Compounding Complexities Drive Advances in HAV

The rapid evolution of semiconductor technology is driven by four compounding complexities: software, hardware, interface, and architecture. As modern chips integrate billions of transistors, support heterogeneous computing, and execute increasingly software-defined workloads, ensuring their functionality has never been more challenging.

Software Complexity: Modern systems run sophisticated software stacks, requiring early software validation alongside hardware verification. HAV platforms enable pre-silicon software bring-up using emulation and FPGA-based prototyping.

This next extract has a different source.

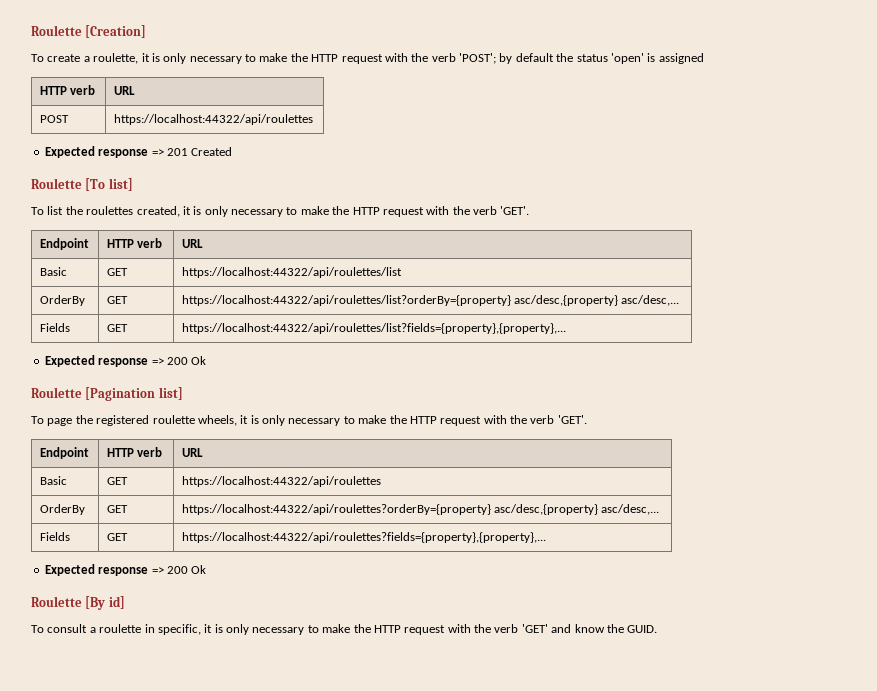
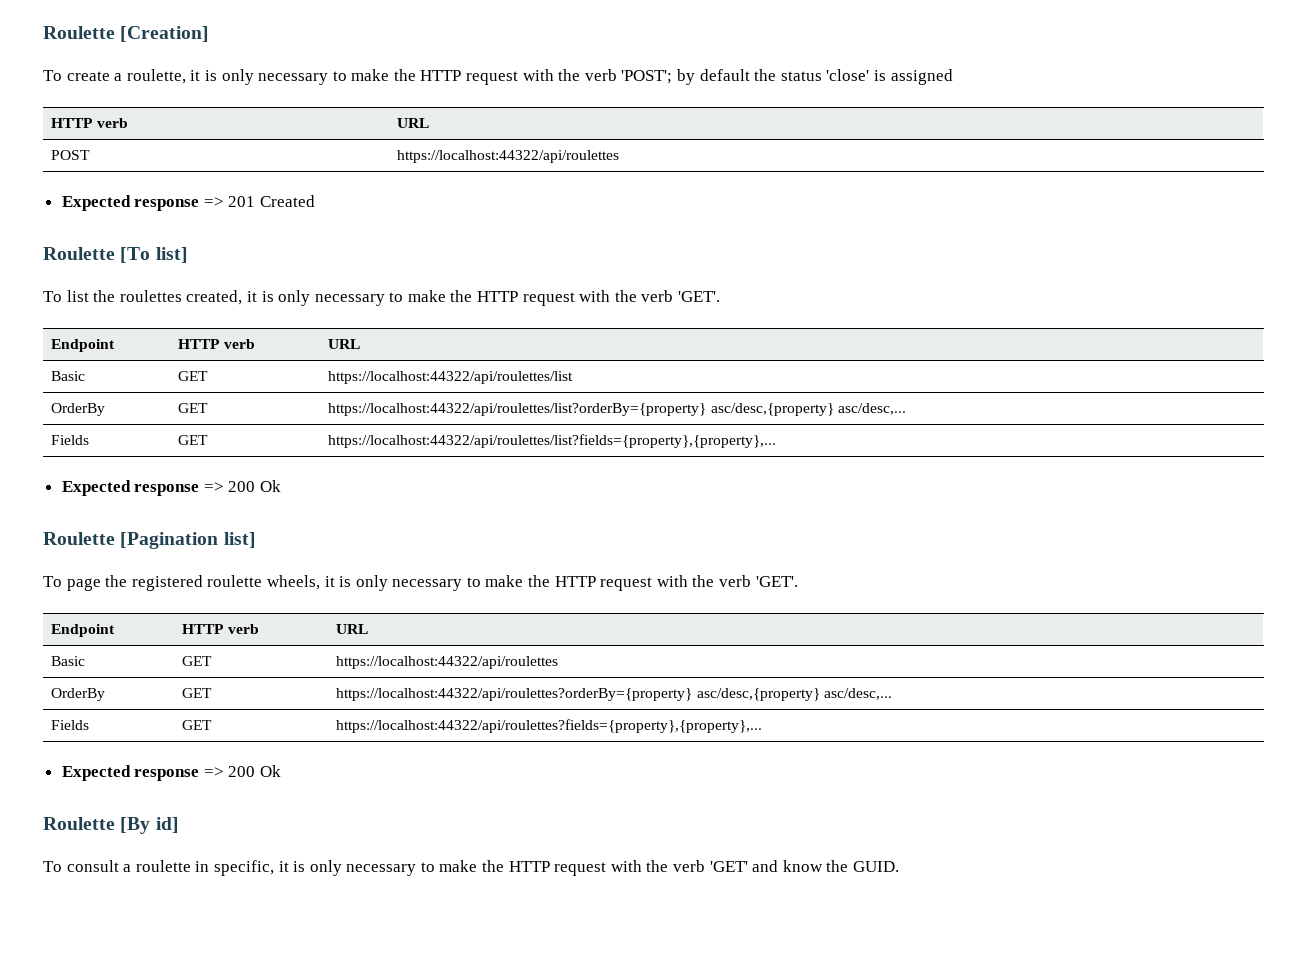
[610,53,644,64] 'open' -> [826,69,870,81] 'close'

Hardware Complexity: As chip architectures scale with more cores, accelerators, and advanced power management techniques, HAV provides critical functional verification and debugging to catch hardware flaws early.

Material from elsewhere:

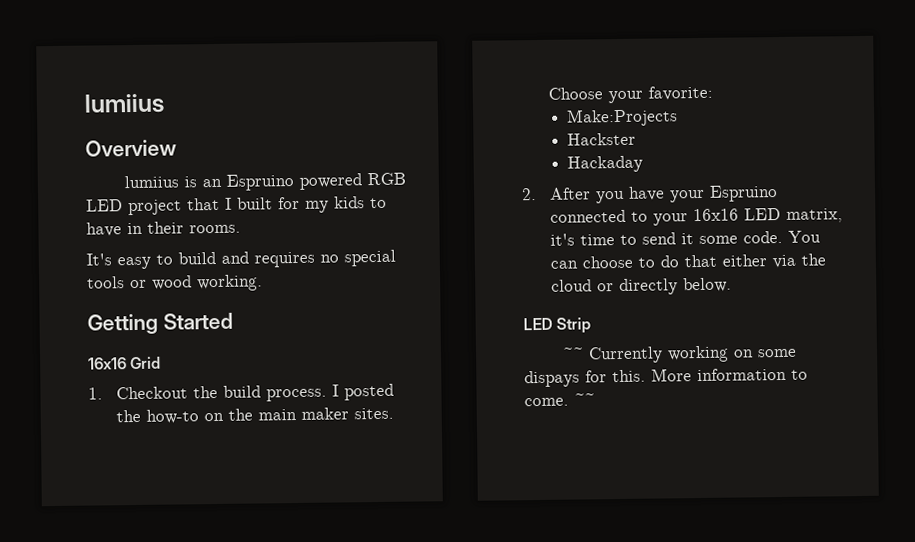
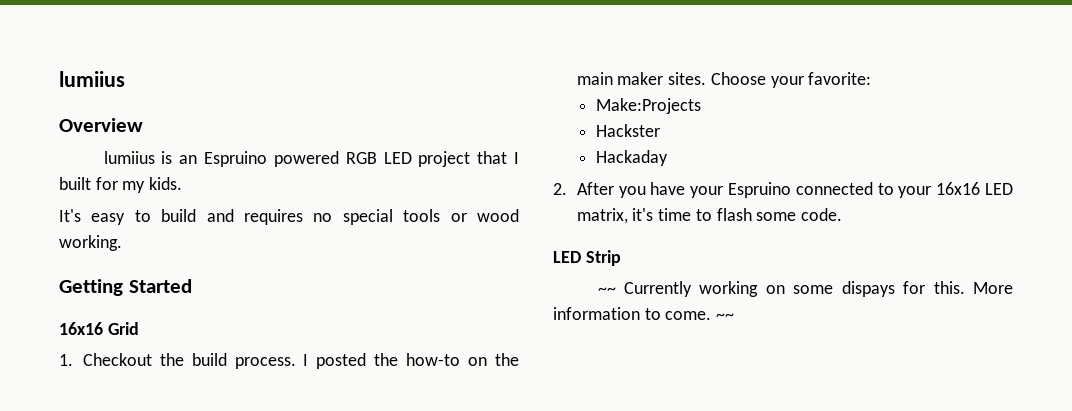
[334,196,387,209] [86,221,241,237] kids to have in their rooms. -> [149,177,183,190] kids.
[642,232,695,245] send it -> [716,208,752,221] flash
[788,230,822,243] [550,253,827,269] [551,277,733,295] You can choose to do that either via the cloud or directly below. -> (843, 214) none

Interface Complexity: Next-generation devices rely on high-speed interconnects (PCIe, DDR, Ethernet, UCIe, etc). HAV platforms help validate these interfaces under real-world conditions before silicon is produced.

Architectural Complexity: Workload-specific optimizations in AI, automotive, and cloud computing require extensive architectural validation. HAV allows engineers to analyze performance, debug bottlenecks, and refine power efficiency.

The interplay of software, hardware, interface, and architectural complexity makes HAV not just beneficial, but essential. Companies that fail to account for this compounding effect risk costly post-silicon bugs, longer time-to-market, and performance inefficiencies. HAV solutions provide a scalable way to tackle these challenges, ensuring robust and efficient semiconductor designs.

Verification happens in multiple phases, both pre-silicon and post-silicon, to ensure that designs function correctly before and after fabrication. With semiconductor innovations pushing boundaries, HAV ensures functional correctness, accelerates software development, and enables real-world validation, making it an essential pillar in modern chip design, amid growing complexities.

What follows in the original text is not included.